By David French
Friday, August 10, 2018
Yesterday, my home state of Tennessee executed a man
named Billy Ray Irick. It was the state’s first execution since 2009, and it
was the final punishment for a crime so heinous that I hesitate to type the
details. The short version is that Irick raped and asphyxiated a little girl.
(If you want to read about the last moments of his victim, seven-year-old Paula
Dyer, this
story from the Knoxville News Sentinel
is worth your time.)
He deserved to die.
The morality of the death penalty is up for renewed
debate largely because Pope Francis is leading the Catholic Church to take a
stronger stand against capital punishment. I’m not a Catholic, but it would be
foolish for Protestants to ignore the teachings of the church and to not
carefully consider its arguments. Moreover, colleagues I deeply respect, like
my friend Kevin Williamson, share the Pope’s view.
Nevertheless, I disagree. I still support the death
penalty — not because it’s a deterrent or a fitting act of vengeance, but
because, properly carried out, it is the only penalty that truly reflects the
enormous value of innocent life. There are times when it is the only punishment
that truly fits the crime.
It is for this reason that the same scriptures that so
clearly direct the children of Israel to “choose life” also direct that
“whoever sheds the blood of man, by man shall his blood be shed, for God made
man in his own image.” Nor was the power of the sword taken from government by
the New Testament. To the contrary, in Romans 13, Paul explicitly acknowledges
that the power of the sword should
rest with government, and that it holds “terror” for those who do wrong.
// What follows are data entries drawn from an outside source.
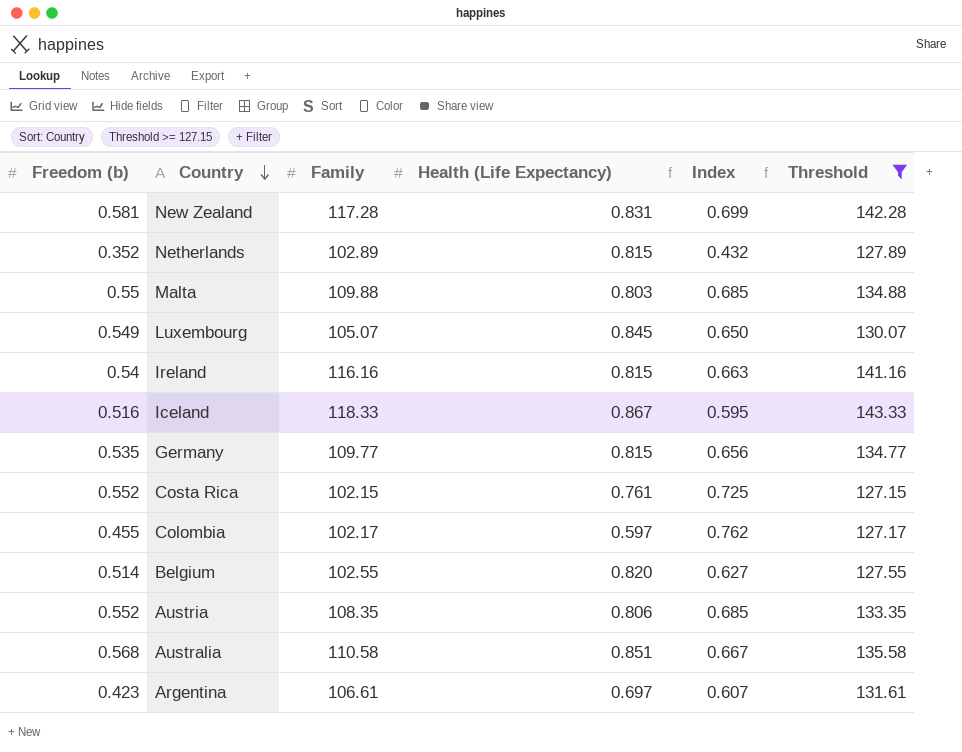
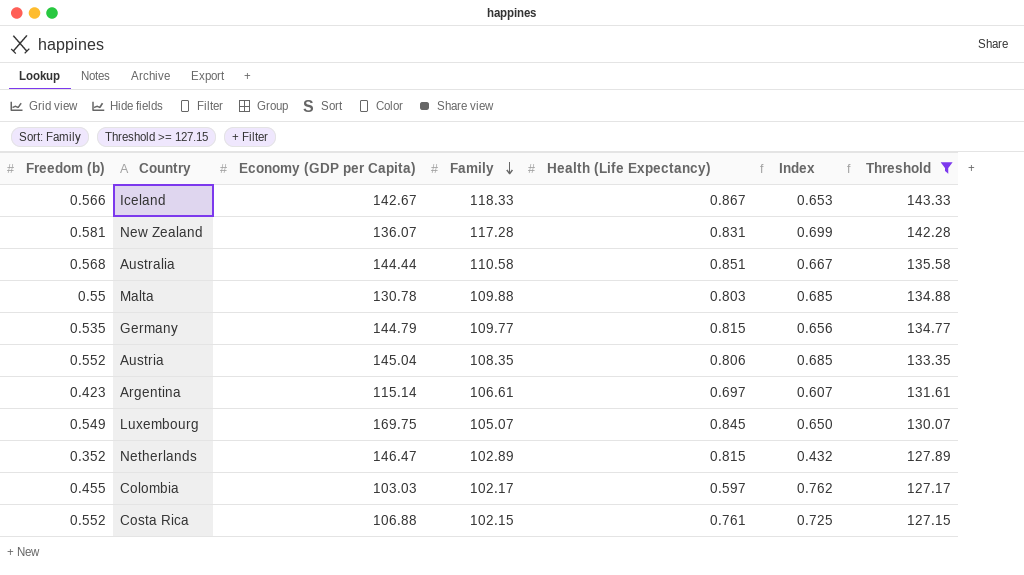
row order: Country descending -> Family descending
column Economy (GDP per Capita) | position: none -> 3
row Ireland: 0.54 | 116.16 | 0.815 | 0.663 | 141.16 -> none
row Belgium: 0.514 | 102.55 | 0.820 | 0.627 | 127.55 -> none
Iceland | Freedom (b): 0.516 -> 0.566
Iceland | Index: 0.595 -> 0.653

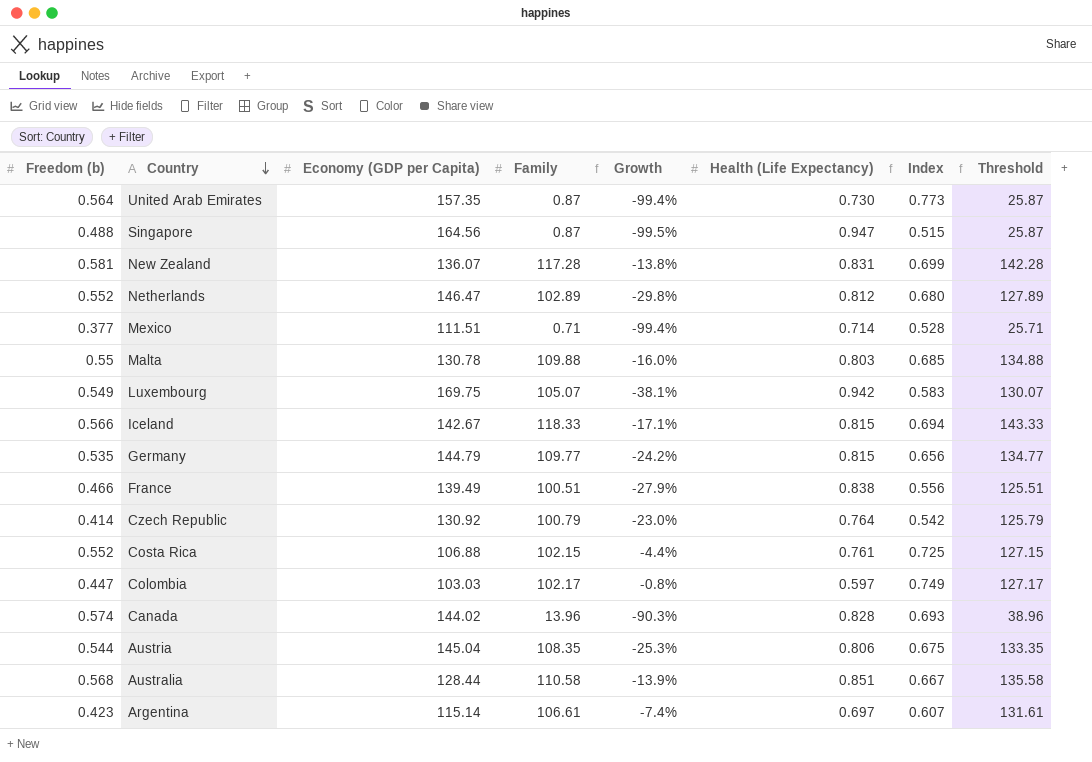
filter: Threshold >= 127.15 -> none
row order: Family descending -> Country descending
column Growth | formula: none -> ([Family] - [Economy (GDP per Capita)]) / [Economy (GDP per Capita)]
Netherlands | Freedom (b): 0.352 -> 0.552
Netherlands | Health (Life Expectancy): 0.815 -> 0.812
Netherlands | Index: 0.432 -> 0.680
Luxembourg | Health (Life Expectancy): 0.845 -> 0.942
Luxembourg | Index: 0.650 -> 0.583
Iceland | Health (Life Expectancy): 0.867 -> 0.815
Iceland | Index: 0.653 -> 0.694
Colombia | Freedom (b): 0.455 -> 0.447
Colombia | Index: 0.762 -> 0.749
Austria | Freedom (b): 0.552 -> 0.544
Austria | Index: 0.685 -> 0.675
Australia | Economy (GDP per Capita): 144.44 -> 128.44

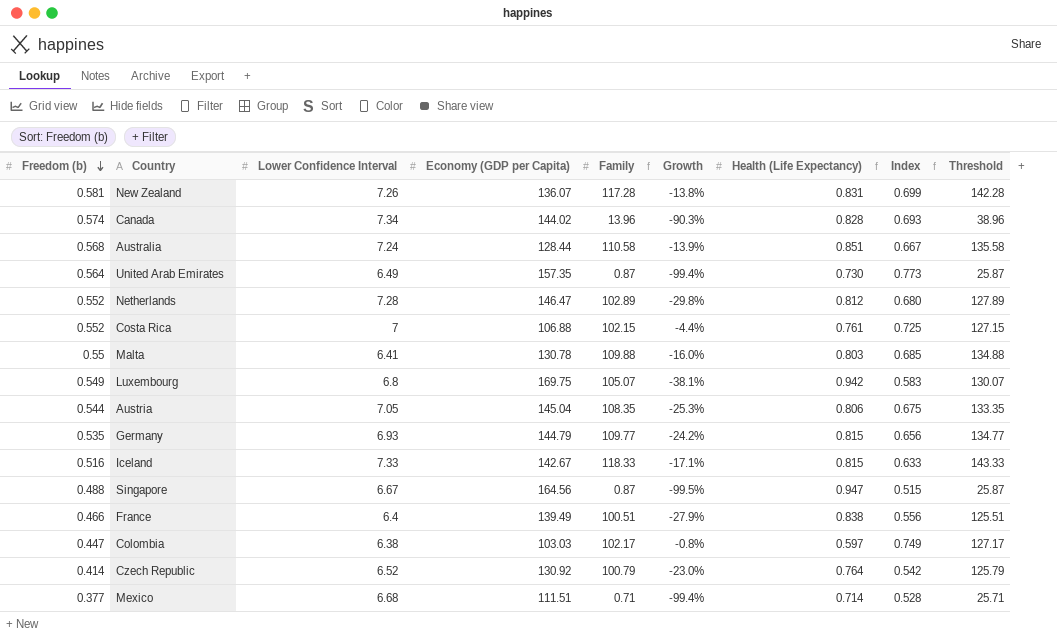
row order: Country descending -> Freedom (b) descending
column Lower Confidence Interval | position: none -> 3
row Argentina: 0.423 | 115.14 | 106.61 | -7.4% | 0.697 | 0.607 | 131.61 -> none
Iceland | Freedom (b): 0.566 -> 0.516
Iceland | Index: 0.694 -> 0.633

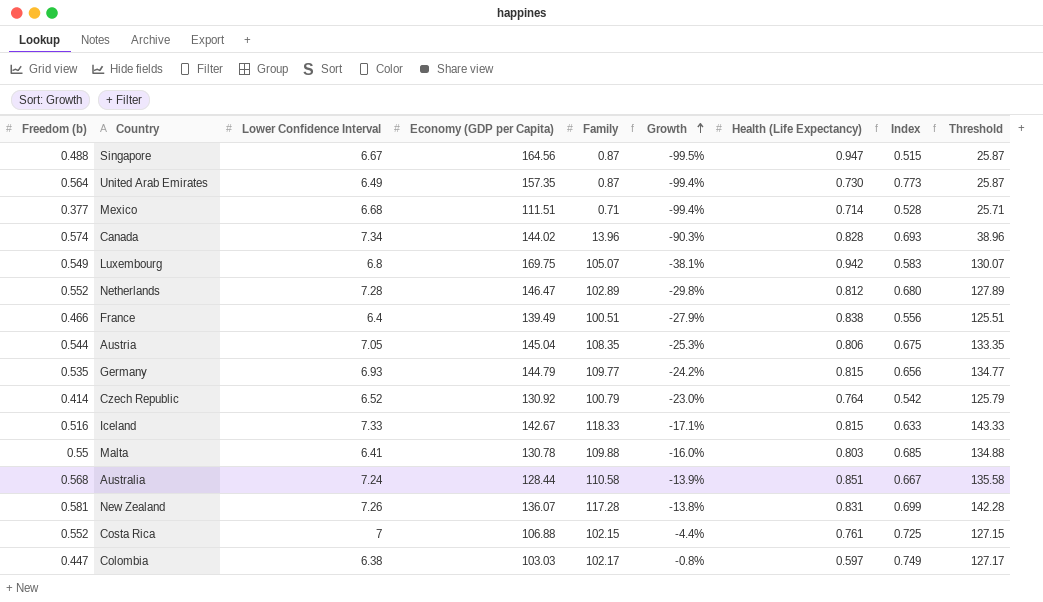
row order: Freedom (b) descending -> Growth ascending

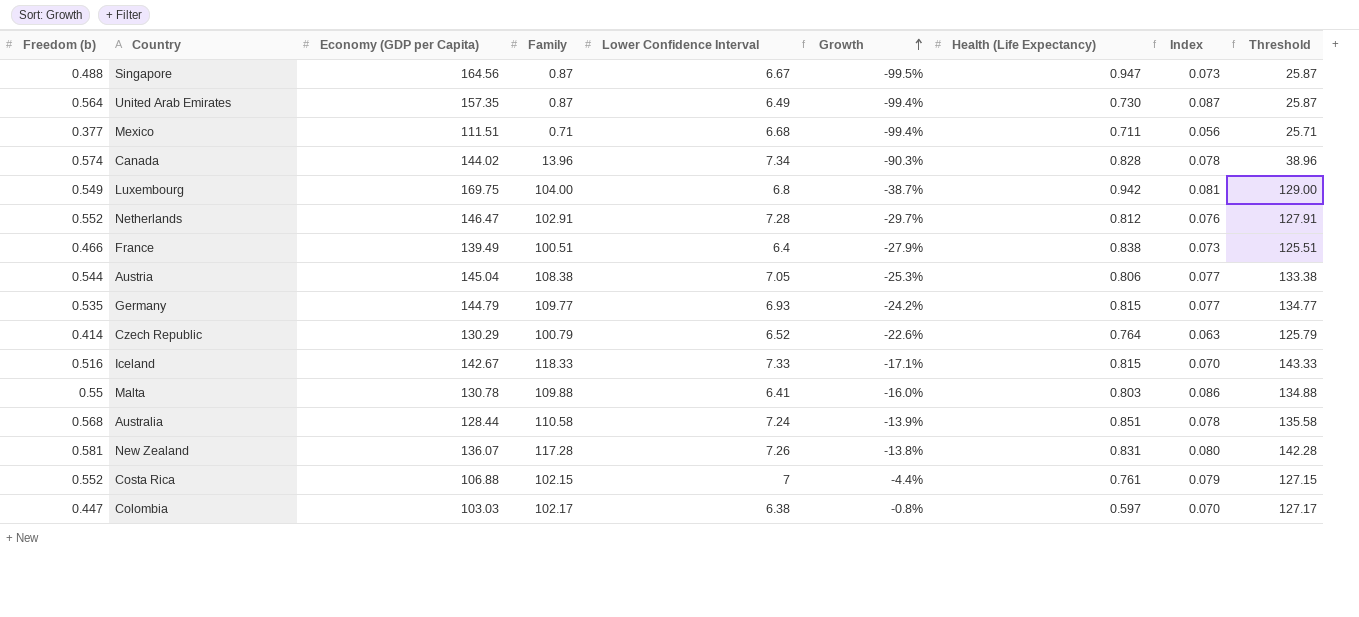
column Lower Confidence Interval | position: 3 -> 5
column Index | formula: [Freedom (b)] / [Health (Life Expectancy)] -> [Freedom (b)] / [Lower Confidence Interval]
Mexico | Health (Life Expectancy): 0.714 -> 0.711
Luxembourg | Family: 105.07 -> 104.00
Luxembourg | Growth: -38.1% -> -38.7%
Luxembourg | Threshold: 130.07 -> 129.00
Netherlands | Family: 102.89 -> 102.91
Netherlands | Growth: -29.8% -> -29.7%
Netherlands | Threshold: 127.89 -> 127.91
Austria | Family: 108.35 -> 108.38
Austria | Threshold: 133.35 -> 133.38
Czech Republic | Economy (GDP per Capita): 130.92 -> 130.29
Czech Republic | Growth: -23.0% -> -22.6%

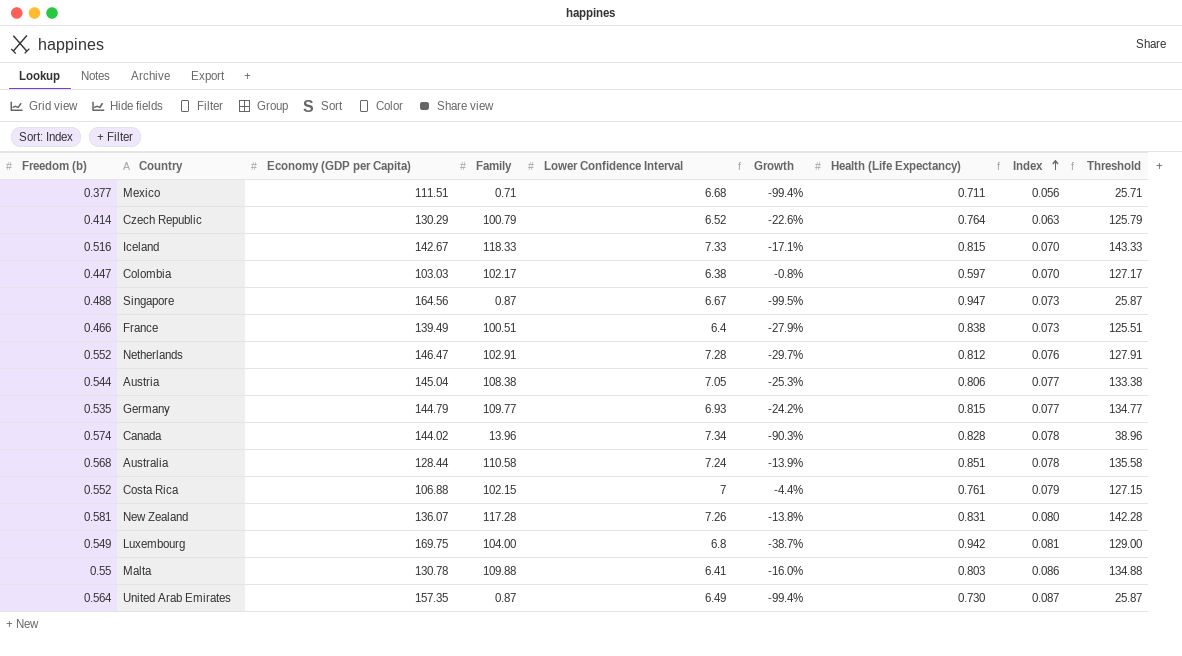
row order: Growth ascending -> Index ascending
The sword, it should be noted, is designed to kill.
These declarations aren’t merely practical compromises
from a time before the rise of consistent, reliable life imprisonment. They are
grounded — as Dennis Prager argued recently in National Review — in the understanding that murder represents a
direct attack on “human dignity and inviolability.”
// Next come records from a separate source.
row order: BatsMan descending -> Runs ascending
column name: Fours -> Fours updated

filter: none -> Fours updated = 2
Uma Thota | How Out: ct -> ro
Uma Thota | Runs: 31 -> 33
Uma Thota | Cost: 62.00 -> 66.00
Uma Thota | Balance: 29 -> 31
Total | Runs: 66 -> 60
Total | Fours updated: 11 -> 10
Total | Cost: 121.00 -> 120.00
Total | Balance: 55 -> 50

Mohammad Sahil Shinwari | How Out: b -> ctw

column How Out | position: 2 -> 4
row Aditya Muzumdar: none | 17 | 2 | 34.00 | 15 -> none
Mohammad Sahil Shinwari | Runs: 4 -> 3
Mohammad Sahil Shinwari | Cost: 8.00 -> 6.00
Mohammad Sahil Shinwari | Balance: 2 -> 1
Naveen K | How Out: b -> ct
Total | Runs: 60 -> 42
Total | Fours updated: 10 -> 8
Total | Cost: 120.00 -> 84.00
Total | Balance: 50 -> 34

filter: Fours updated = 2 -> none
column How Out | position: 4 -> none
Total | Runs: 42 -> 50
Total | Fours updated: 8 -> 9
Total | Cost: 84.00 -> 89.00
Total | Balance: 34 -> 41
It is interesting to me that as the modern West has grown
increasingly post-Christian, it has increasingly signaled a desire to move
beyond the death penalty. Even as it grows opposed to capital punishment, ours
is a culture that protects a very different right to kill: the right to kill an
innocent child in the womb. This represents the deepest possible perversion of
justice: The law protects the right to kill the innocent, while prohibiting the
imposition of true justice on the guilty.
I am deeply sympathetic to arguments that any given
government is too corrupt or venal to be entrusted with such an awesome power.
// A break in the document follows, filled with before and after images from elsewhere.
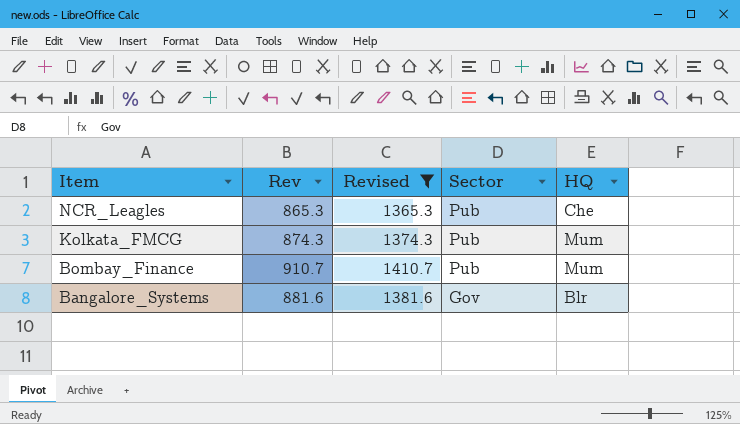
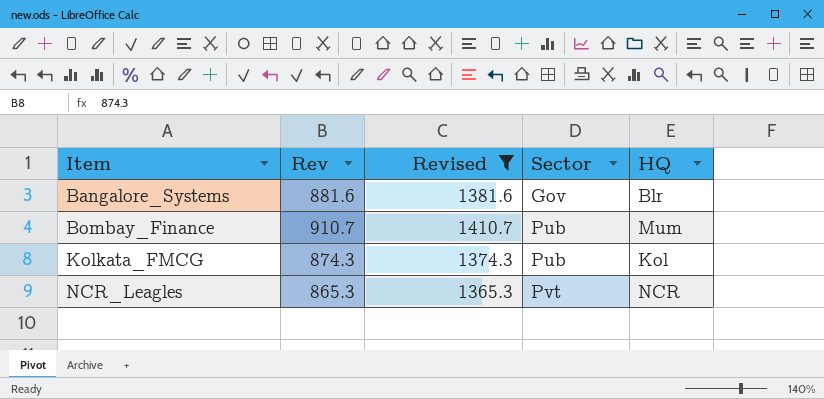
row order: Item descending -> Item ascending
Kolkata_FMCG | HQ: Mum -> Kol
NCR_Leagles | Sector: Pub -> Pvt
NCR_Leagles | HQ: Che -> NCR

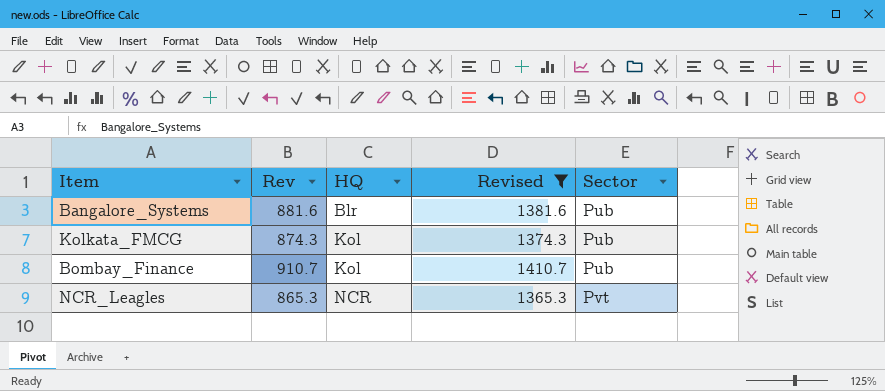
row order: Item ascending -> HQ ascending
column HQ | position: 5 -> 3
Bangalore_Systems | Sector: Gov -> Pub
Bombay_Finance | HQ: Mum -> Kol

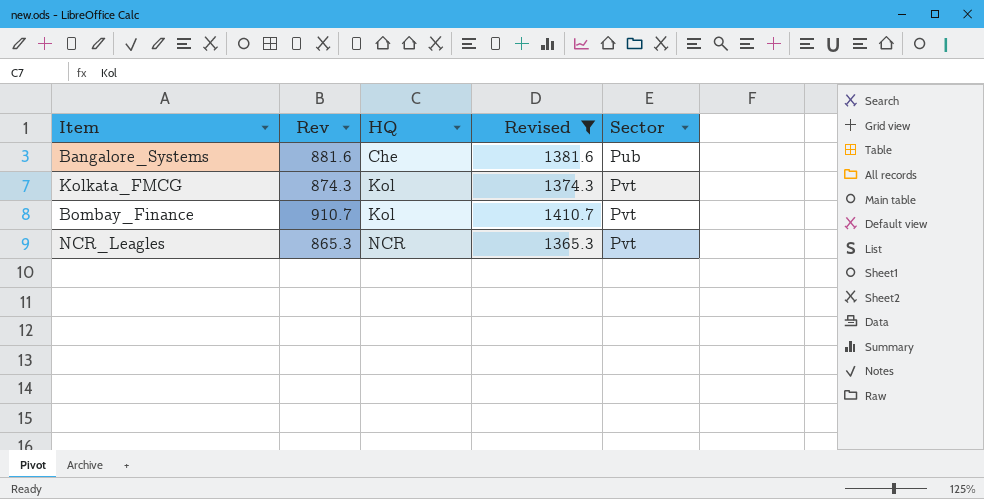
Bangalore_Systems | HQ: Blr -> Che
Kolkata_FMCG | Sector: Pub -> Pvt
Bombay_Finance | Sector: Pub -> Pvt

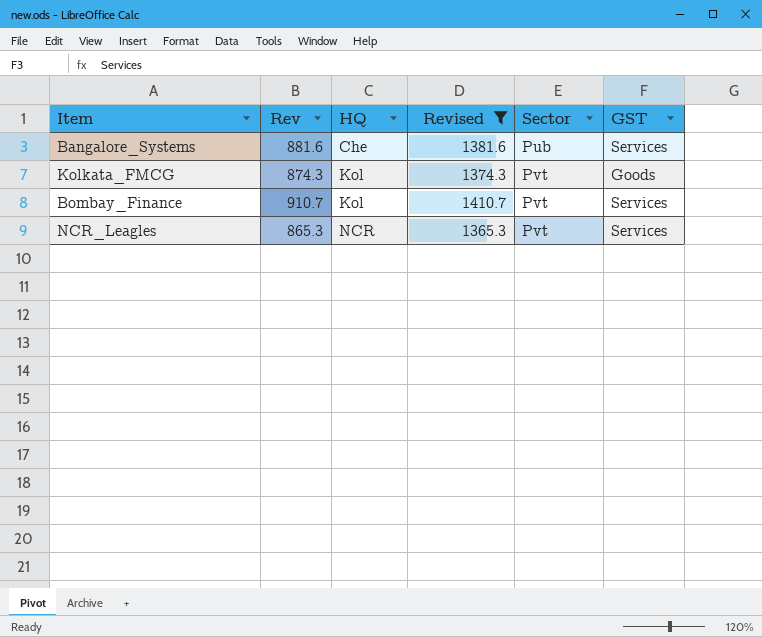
column GST | position: none -> 6

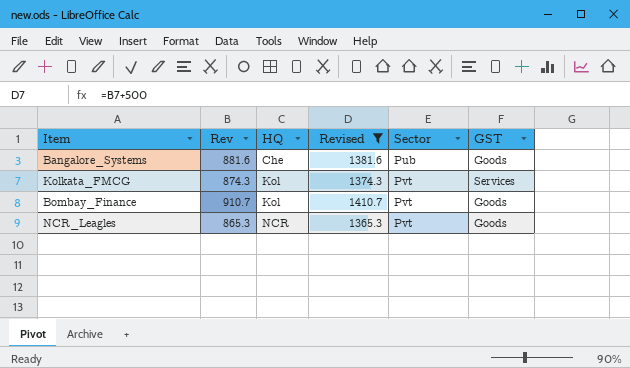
Bangalore_Systems | GST: Services -> Goods
Kolkata_FMCG | GST: Goods -> Services
Bombay_Finance | GST: Services -> Goods
NCR_Leagles | GST: Services -> Goods

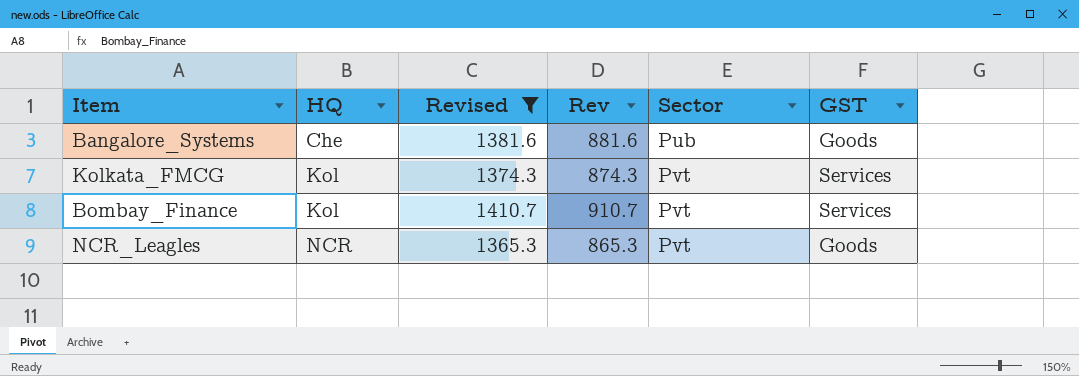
column Rev | position: 2 -> 4
Bombay_Finance | GST: Goods -> Services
I know and understand that American jurisdictions have abused that power in the
past, especially jurisdictions in the South, where bone-deep, evil racism
permeated the criminal-justice system.
But acknowledging this reality should cause us to cleanse
the corruption from the process, not to deny justice to slain innocents. That
means maintaining rigorous appellate review and ensuring that defendants have
access to high-quality representation at every stage of the proceedings. It
means supporting and sustaining the work of outside groups like the Innocence
Project that provide yet another check and balance on a system that will never
be flawless.
At the same time, however, we should not permit the
inevitable imperfection of human justice to serve as a pretext for prohibiting
capital punishment. After all, God knows the full extent of human frailty, and
He didn’t just permit capital punishment — He mandated it from the dawn of
recorded history.
The Constitution explicitly and repeatedly grants
government the power to take life. Biblical tradition explicitly and repeatedly
grants government the power to take life. There are legitimate and important
debates, however, about the proper method for carrying out the ultimate
punishment. I’m concerned that the modern trend of medicalizing the procedure
carries its own perils. I agree with Kevin that “the conscription of the
medical profession into the service of the executioner, through reliance upon
the quasi-clinical procedure of lethal injection, is particularly ugly.”
Comments
Nevertheless, so long as the method of execution does not
violate the Constitution’s prohibitions against cruel and unusual punishment,
it is less important than the outcome. And last night in Tennessee, the outcome
was right. Billy Ray Irick received the punishment justice required.